The EHT hunts for a shadow, or silhouette, against a bright background — the contours of the event horizon. Additionally, black hole shadows are very dim when it comes to emitting the radio signals of interest to the EHT. So, it is best to observe this silhouette in the wavelength of 1.3mm where the gas glows the brightest and where the light can travel without any disturbance from the centre of the galaxies to the Earth.
Close to the black hole the light waves appear circular but by the time they reach Earth the light waves are linear and parallel. Therefore, a picture of a black hole at this wavelength would require a telescope as huge as the planet Earth. So Prof Sheperd Doeleman of the Harvard-Smithsonian Centre for Astrophysics led a project to set up a network of eight linked telescopes – The Event Horizon Telescope (a planet-sized array of dishes) which work together in a process known as interferometry.
For the EHT to work efficiently, good weather was needed at all the 8 telescope sites. Before switching on the telescopes, the researchers had to check the humidity as too much moisture can ruin the image. To minimize the effects of weather, telescopes were built at a variety of exotic sites, including on volcanoes in Hawaii and Mexico, mountains in Arizona and the Spanish Sierra Nevada, in the Atacama Desert of Chile, and in Antarctica. Moreover, as the telescopes are spread around the world, each telescope has a different view of the black hole which makes the combined image so accurate.
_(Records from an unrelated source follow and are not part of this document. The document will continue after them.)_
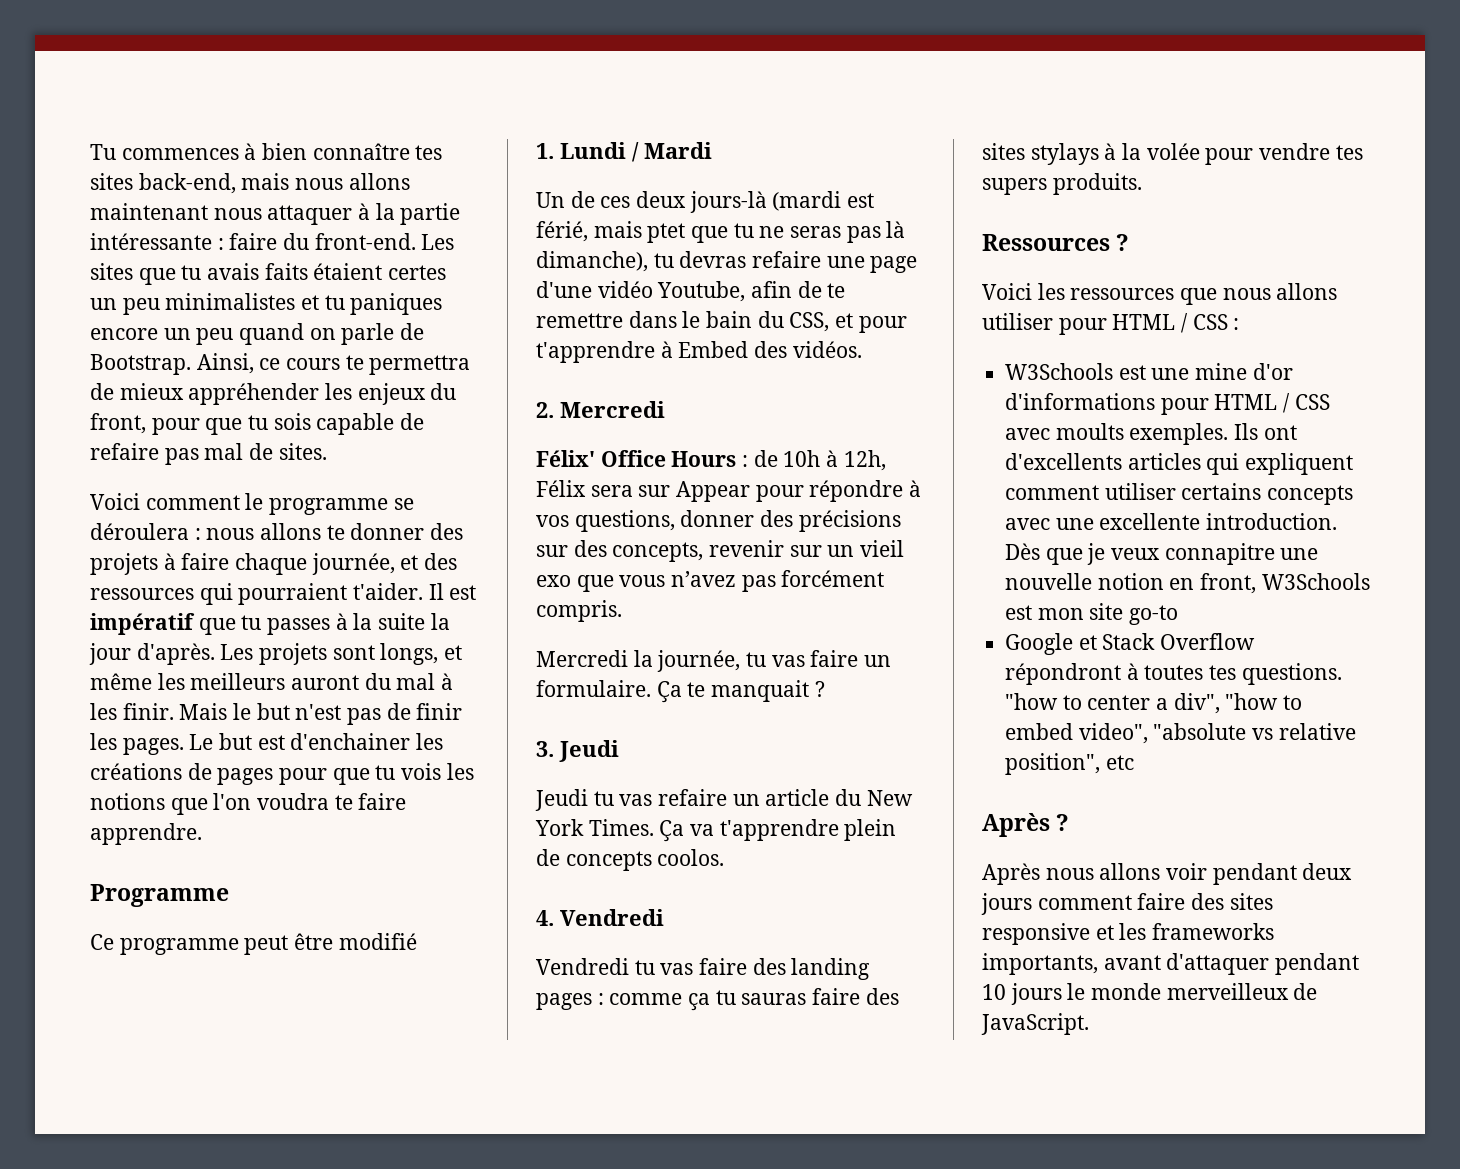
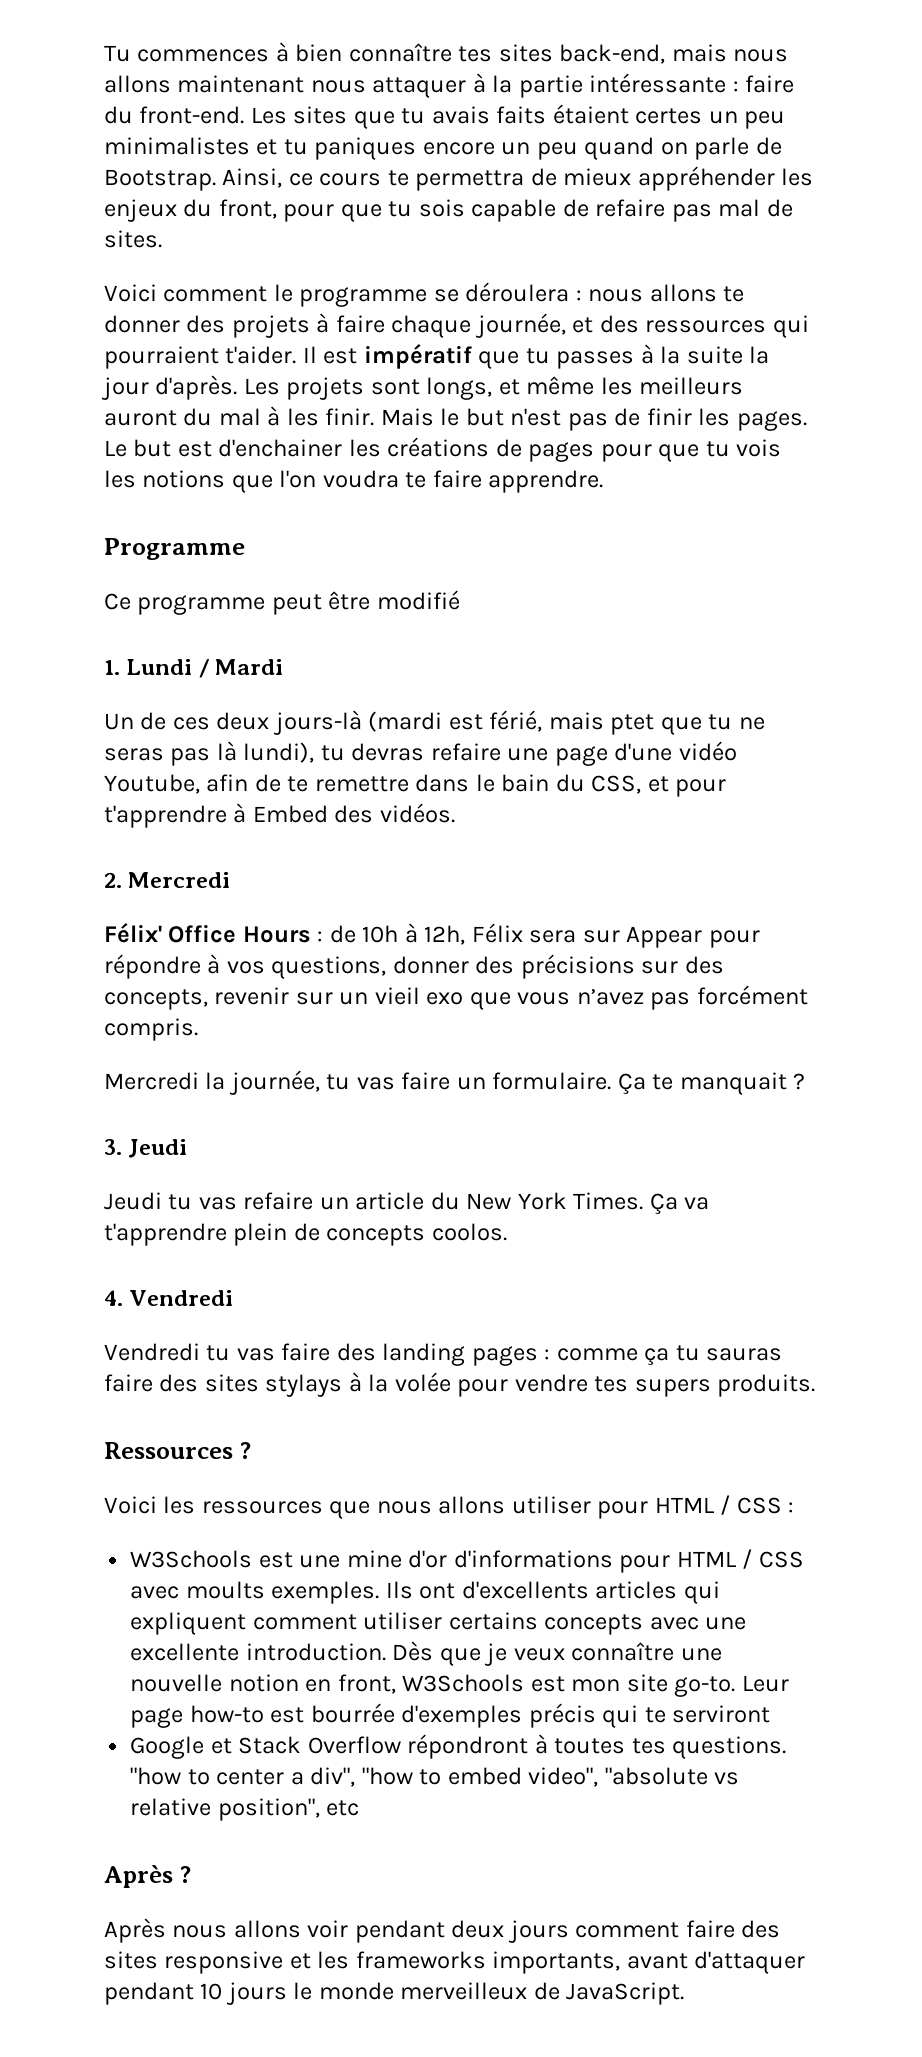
[536,251,648,272] dimanche), -> [243,742,315,763] lundi),
[1164,543,1275,565] connapitre -> [571,1642,675,1661] connaître
[1129,605,1179,625] go-to -> [674,1675,789,1697] [130,1703,771,1728] go-to. Leur page how-to est bourrée d'exemples précis qui te serviront

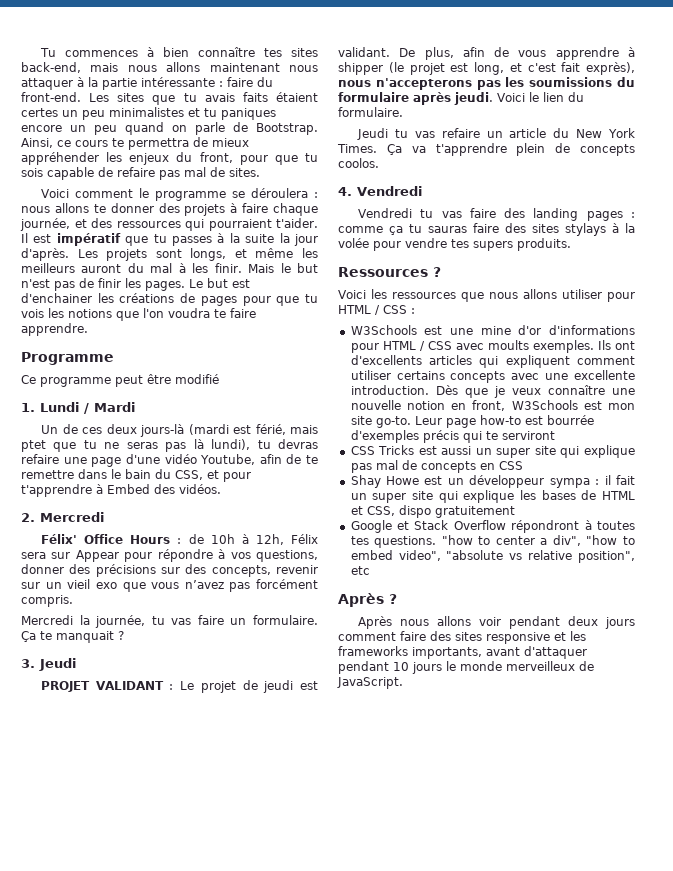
(188, 1148) none -> [41,680,318,693] [338,47,635,60] [338,62,635,75] [338,77,635,90] [338,92,584,105] [338,107,403,117] // PROJET VALIDANT : Le projet de jeudi est validant. De plus, afin de vous apprendre à shipper (le projet est long, et c'est fait exprès), nous n'accepterons pas les soumissions du formulaire après jeudi. Voici le lien du formulaire.
(771, 1714) none -> [350,445,635,458] [350,460,523,473] [350,475,635,488] [350,490,635,503] [350,505,515,518] // CSS Tricks est aussi un super site qui explique pas mal de concepts en CSS // Shay Howe est un développeur sympa : il fait un super site qui explique les bases de HTML et CSS, dispo gratuitement

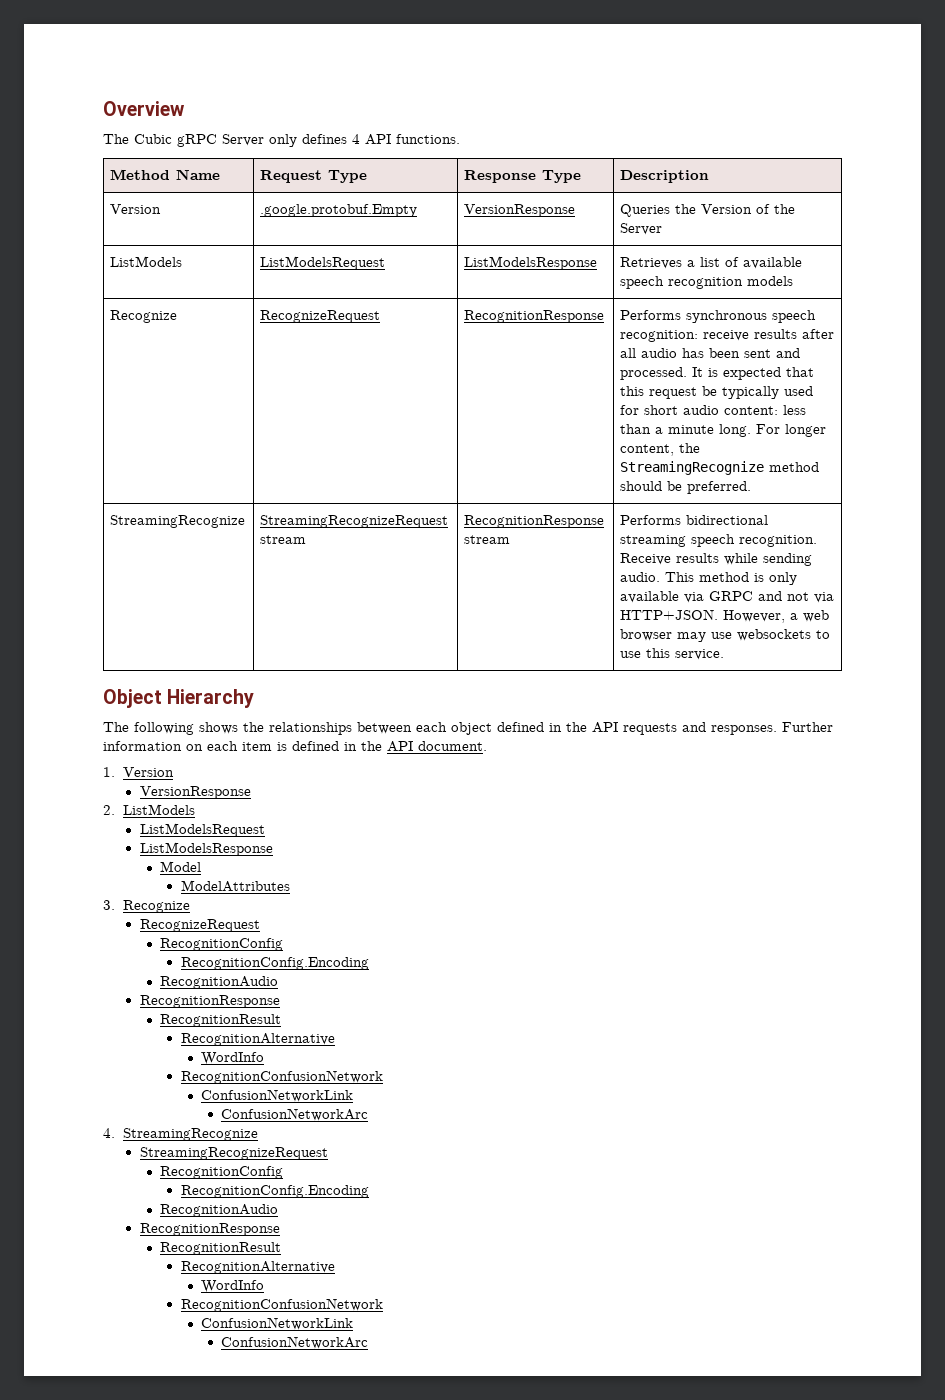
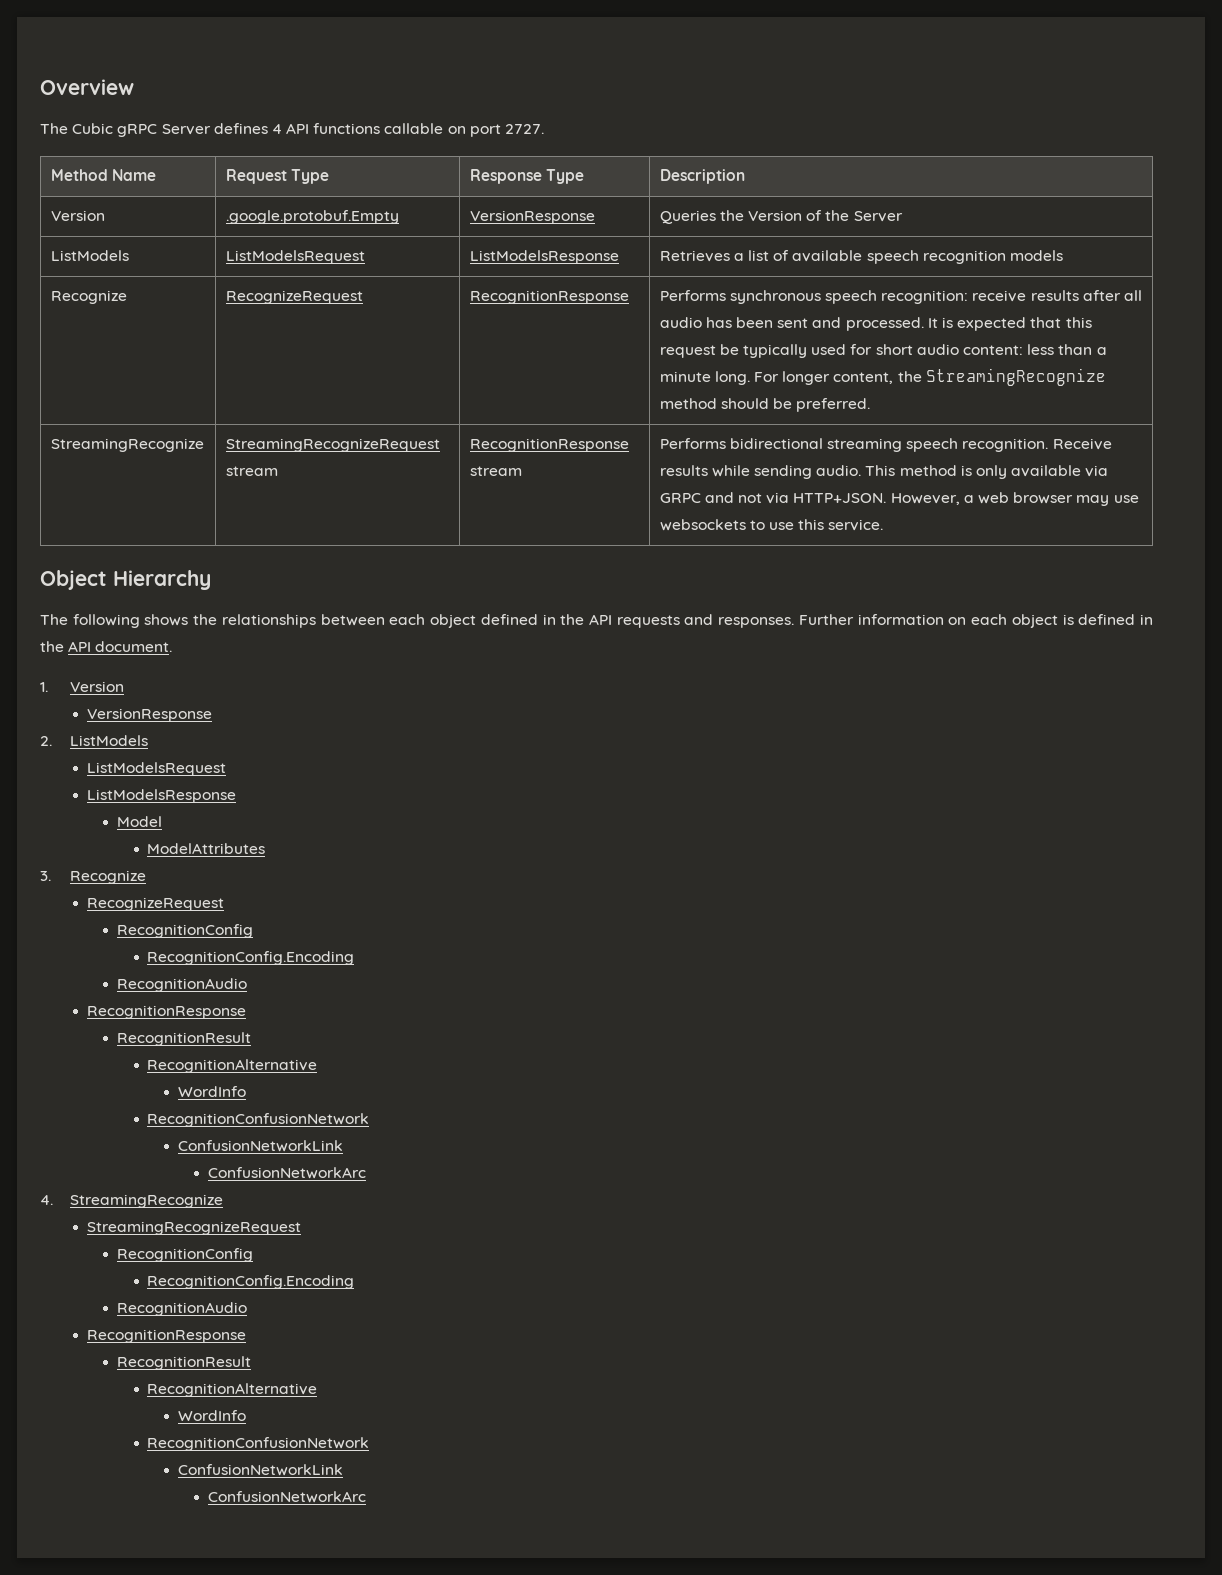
[269,134,297,147] only -> (211, 129) none
[396,134,460,144] functions. -> [313,123,545,137] functions callable on port 2727.
[242,742,272,751] item -> [1011,614,1058,628] object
For taking a picture of the black hole, all the radio dishes had to be synchronized. These dishes are curved in such a way that when microwaves hit these dishes they are reflected at a specific angle at a focal receiver. When all the telescopes (EHT) are perfectly synchronized, the recordings can be perfectly aligned to render an image. To ensure this stability and synchronization, the EHT uses atomic clocks that only lose 1 sec every 1.5 million years.
The information gathered was too much to be sent across the internet. Instead, the data was stored on hundreds of hard drives that were flown to central processing centres in Boston, US, and Bonn, Germany, to assemble the information. Here a supercomputer combined the data from all the sites compensating for the time lags of the waves getting to each telescope. The resulting data were combined into an image with extreme magnifying power.
It took a team of 200 scientists and 2 decades of work to capture the image. Part of that effort was designing and building the hardware to various telescope sites. But they also had to anticipate what they might see by nailing down the physics of black holes as accurately as possible.
The EHT is by no means finished with its black hole work. Three new telescopes are being brought online -in Greenland, France and another in Arizona – and a second observing run has already been conducted in April 2018. That data is now being analyzed, too, with much more surely to come. Everything we’ve observed so far about M87 – its mass and the size of its event horizon – is consistent with Einstein’s theory. But in the future, more detailed observations could reveal unexpected features and confirm other hypotheses like if black holes spin fast enough, they form a wormhole in spacetime. Future black hole images could help confirm or refute these hypotheses.
To improve the picture quality of the black hole, we need more telescopes.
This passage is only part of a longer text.